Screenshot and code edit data
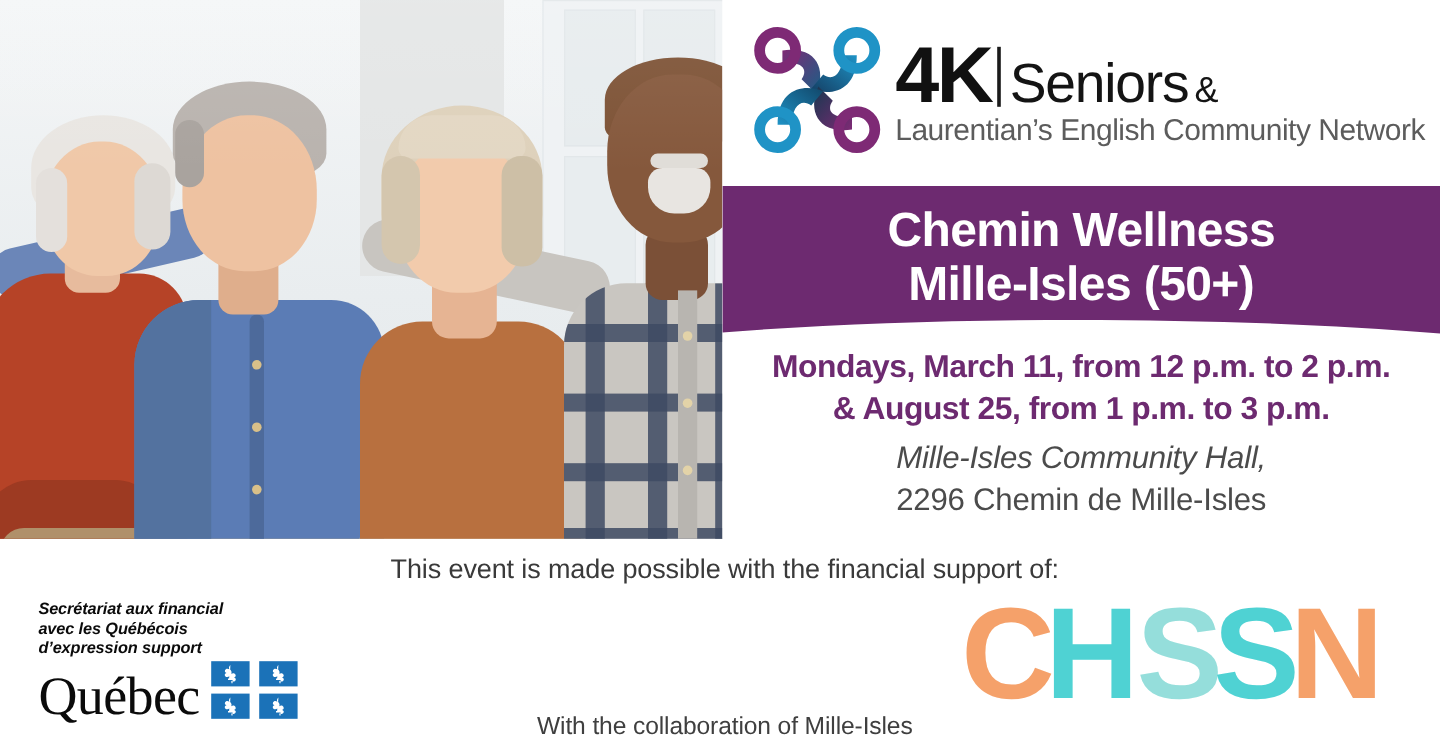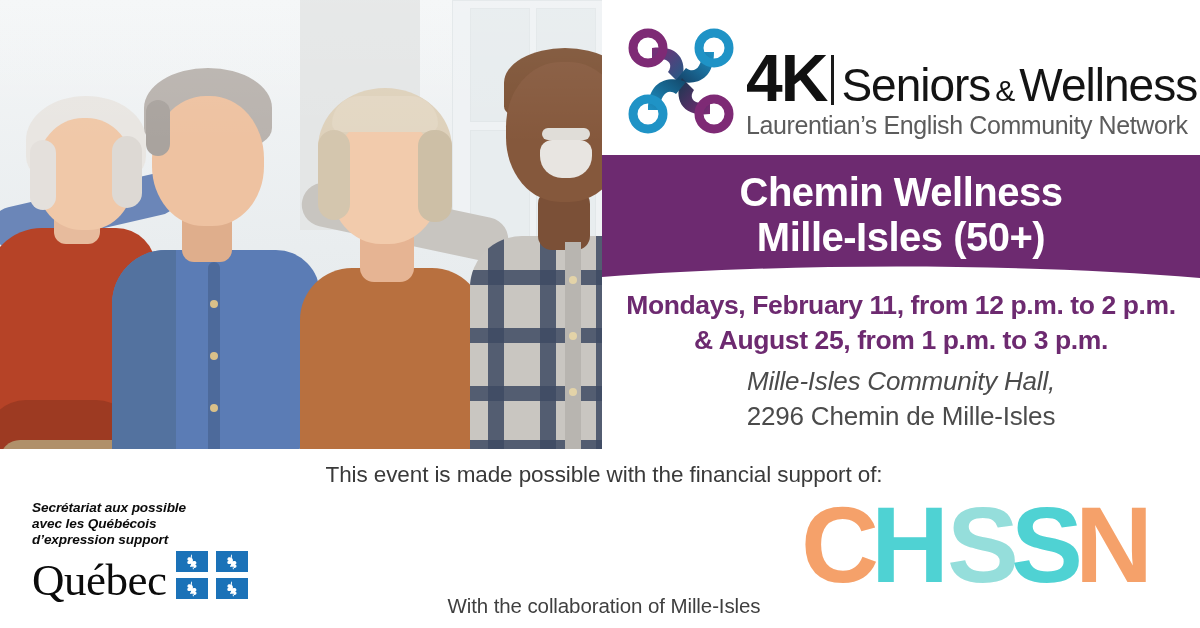--- a/index.html
+++ b/index.html
@@ -85,21 +85,21 @@
   .p4-beard{left:540px;top:140px;width:52px;height:38px;background:#e8e5e1;border-radius:12px 12px 22px 22px;}
   .p4-mous{left:542px;top:128px;width:48px;height:12px;background:#e0ddd8;border-radius:6px;}
   .p4-hand{left:756px;top:288px;width:48px;height:46px;background:#8a5c3f;border-radius:18px;}
 
   .photo-veil{position:absolute;inset:0;background:linear-gradient(180deg,rgba(255,255,255,.10),rgba(255,255,255,0) 32%);}
 
   
   .right{position:absolute;left:602px;top:0;width:598px;height:449px;background:#fff;}
 
   
-  .logo-row{position:absolute;left:20px;top:10px;width:566px;height:130px;display:flex;align-items:flex-end;}
+  .logo-row{position:absolute;left:20px;top:10px;width:566px;height:130px;display:flex;align-items:center;}
   .logo-mark{width:118px;height:118px;flex:0 0 118px;position:relative;}
   .logo-text{margin-left:6px;padding-top:6px;}
   .logo-line1{display:flex;align-items:baseline;white-space:nowrap;}
   .lg-4k{font-family:"Liberation Sans", sans-serif;font-weight:bold;font-size:66px;line-height:.92;color:#111;letter-spacing:-2px;}
   .lg-bar{display:inline-block;width:3px;height:50px;background:#1a1a1a;margin:0 7px 0 5px;position:relative;top:4px;}
   .lg-sw{font-family:"Liberation Sans", sans-serif;font-size:46px;line-height:1;color:#141414;letter-spacing:-1px;}
   .lg-amp{font-size:30px;}
   .lg-tag{font-family:"Liberation Sans", sans-serif;font-size:25px;color:#5c5c5c;letter-spacing:-.4px;margin-top:2px;white-space:nowrap;}
 
   
@@ -244,52 +244,51 @@
             <circle cx="26" cy="92" r="15" fill="none" stroke="#1f93c6" stroke-width="9"></circle>
             <circle cx="92" cy="92" r="15" fill="none" stroke="#7e2a75" stroke-width="9"></circle>
           </svg>
         </div>
         <div class="logo-text">
           <div class="logo-line1">
             <span class="lg-4k">4K</span>
             <span class="lg-bar"></span>
             <span class="lg-sw">Seniors</span>
             <span class="lg-sw lg-amp" style="margin:0 5px;">&amp;</span>
-            <span class="lg-sw">Wellness</span>
           </div>
           <div class="lg-tag">Laurentian’s English Community Network</div>
         </div>
       </div>
 
       <div class="banner">
         <svg class="banner-svg" viewBox="0 0 598 126" preserveAspectRatio="none" aria-hidden="true">
           <path d="M0,0 L598,0 L598,123 C420,108 180,108 0,122 Z" fill="#6d2a70"></path>
         </svg>
         <div class="banner-text">
           <div class="banner-line">Chemin Wellness</div>
           <div class="banner-line">Mille-Isles (50+)</div>
         </div>
       </div>
 
       <div class="details">
-        <div class="d-bold">Mondays, February 11, from 12 p.m. to 2 p.m.</div>
+        <div class="d-bold">Mondays, March 11, from 12 p.m. to 2 p.m.</div>
         <div class="d-bold">&amp; August 25, from 1 p.m. to 3 p.m.</div>
         <div class="d-reg first">Mille-Isles Community Hall,</div>
         <div class="d-reg">2296 Chemin de Mille-Isles</div>
       </div>
 
     </div>
   </div>
 
   <div class="bottom">
 
     <div class="support-line">This event is made possible with the financial support of:</div>
 
     <div class="quebec">
-      <div class="q-sec">Secrétariat aux possible</div>
+      <div class="q-sec">Secrétariat aux financial</div>
       <div class="q-sec">avec les Québécois</div>
       <div class="q-sec">d’expression support</div>
       <div class="q-row">
         <div class="q-word">Québec</div>
         <div class="q-flags">
           <div class="q-flag">
             <svg viewBox="0 0 32 21" width="32" height="21">
                 <g fill="#fff">
                   <path d="M16 3.2c-1.1 1.1-1.5 2.3-.9 3.5-1.6-.9-3.1-.5-3.6.8-.4 1.1.2 2 1.3 2.3-.9.2-1.5.8-1.5 1.6 0 1 .9 1.7 2.1 1.7.7 0 1.3-.2 1.7-.6l-.2 2h-.9v1.2h3.8V18.3h-.9l-.2-2c.4.4 1 .6 1.7.6 1.2 0 2.1-.7 2.1-1.7 0-.8-.6-1.4-1.5-1.6 1.1-.3 1.7-1.2 1.3-2.3-.5-1.3-2-1.7-3.6-.8.6-1.2.2-2.4-.9-3.5z"></path>
                 </g>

TASK STATEMENT
Please reproduce the records above exactly and leave any picture behind.

SOLVED EXERCISE
--- a/index.html
+++ b/index.html
@@ -85,21 +85,21 @@
   .p4-beard{left:540px;top:140px;width:52px;height:38px;background:#e8e5e1;border-radius:12px 12px 22px 22px;}
   .p4-mous{left:542px;top:128px;width:48px;height:12px;background:#e0ddd8;border-radius:6px;}
   .p4-hand{left:756px;top:288px;width:48px;height:46px;background:#8a5c3f;border-radius:18px;}
 
   .photo-veil{position:absolute;inset:0;background:linear-gradient(180deg,rgba(255,255,255,.10),rgba(255,255,255,0) 32%);}
 
   
   .right{position:absolute;left:602px;top:0;width:598px;height:449px;background:#fff;}
 
   
-  .logo-row{position:absolute;left:20px;top:10px;width:566px;height:130px;display:flex;align-items:flex-end;}
+  .logo-row{position:absolute;left:20px;top:10px;width:566px;height:130px;display:flex;align-items:center;}
   .logo-mark{width:118px;height:118px;flex:0 0 118px;position:relative;}
   .logo-text{margin-left:6px;padding-top:6px;}
   .logo-line1{display:flex;align-items:baseline;white-space:nowrap;}
   .lg-4k{font-family:"Liberation Sans", sans-serif;font-weight:bold;font-size:66px;line-height:.92;color:#111;letter-spacing:-2px;}
   .lg-bar{display:inline-block;width:3px;height:50px;background:#1a1a1a;margin:0 7px 0 5px;position:relative;top:4px;}
   .lg-sw{font-family:"Liberation Sans", sans-serif;font-size:46px;line-height:1;color:#141414;letter-spacing:-1px;}
   .lg-amp{font-size:30px;}
   .lg-tag{font-family:"Liberation Sans", sans-serif;font-size:25px;color:#5c5c5c;letter-spacing:-.4px;margin-top:2px;white-space:nowrap;}
 
   
@@ -244,52 +244,51 @@
             <circle cx="26" cy="92" r="15" fill="none" stroke="#1f93c6" stroke-width="9"></circle>
             <circle cx="92" cy="92" r="15" fill="none" stroke="#7e2a75" stroke-width="9"></circle>
           </svg>
         </div>
         <div class="logo-text">
           <div class="logo-line1">
             <span class="lg-4k">4K</span>
             <span class="lg-bar"></span>
             <span class="lg-sw">Seniors</span>
             <span class="lg-sw lg-amp" style="margin:0 5px;">&amp;</span>
-            <span class="lg-sw">Wellness</span>
           </div>
           <div class="lg-tag">Laurentian’s English Community Network</div>
         </div>
       </div>
 
       <div class="banner">
         <svg class="banner-svg" viewBox="0 0 598 126" preserveAspectRatio="none" aria-hidden="true">
           <path d="M0,0 L598,0 L598,123 C420,108 180,108 0,122 Z" fill="#6d2a70"></path>
         </svg>
         <div class="banner-text">
           <div class="banner-line">Chemin Wellness</div>
           <div class="banner-line">Mille-Isles (50+)</div>
         </div>
       </div>
 
       <div class="details">
-        <div class="d-bold">Mondays, February 11, from 12 p.m. to 2 p.m.</div>
+        <div class="d-bold">Mondays, March 11, from 12 p.m. to 2 p.m.</div>
         <div class="d-bold">&amp; August 25, from 1 p.m. to 3 p.m.</div>
         <div class="d-reg first">Mille-Isles Community Hall,</div>
         <div class="d-reg">2296 Chemin de Mille-Isles</div>
       </div>
 
     </div>
   </div>
 
   <div class="bottom">
 
     <div class="support-line">This event is made possible with the financial support of:</div>
 
     <div class="quebec">
-      <div class="q-sec">Secrétariat aux possible</div>
+      <div class="q-sec">Secrétariat aux financial</div>
       <div class="q-sec">avec les Québécois</div>
       <div class="q-sec">d’expression support</div>
       <div class="q-row">
         <div class="q-word">Québec</div>
         <div class="q-flags">
           <div class="q-flag">
             <svg viewBox="0 0 32 21" width="32" height="21">
                 <g fill="#fff">
                   <path d="M16 3.2c-1.1 1.1-1.5 2.3-.9 3.5-1.6-.9-3.1-.5-3.6.8-.4 1.1.2 2 1.3 2.3-.9.2-1.5.8-1.5 1.6 0 1 .9 1.7 2.1 1.7.7 0 1.3-.2 1.7-.6l-.2 2h-.9v1.2h3.8V18.3h-.9l-.2-2c.4.4 1 .6 1.7.6 1.2 0 2.1-.7 2.1-1.7 0-.8-.6-1.4-1.5-1.6 1.1-.3 1.7-1.2 1.3-2.3-.5-1.3-2-1.7-3.6-.8.6-1.2.2-2.4-.9-3.5z"></path>
                 </g>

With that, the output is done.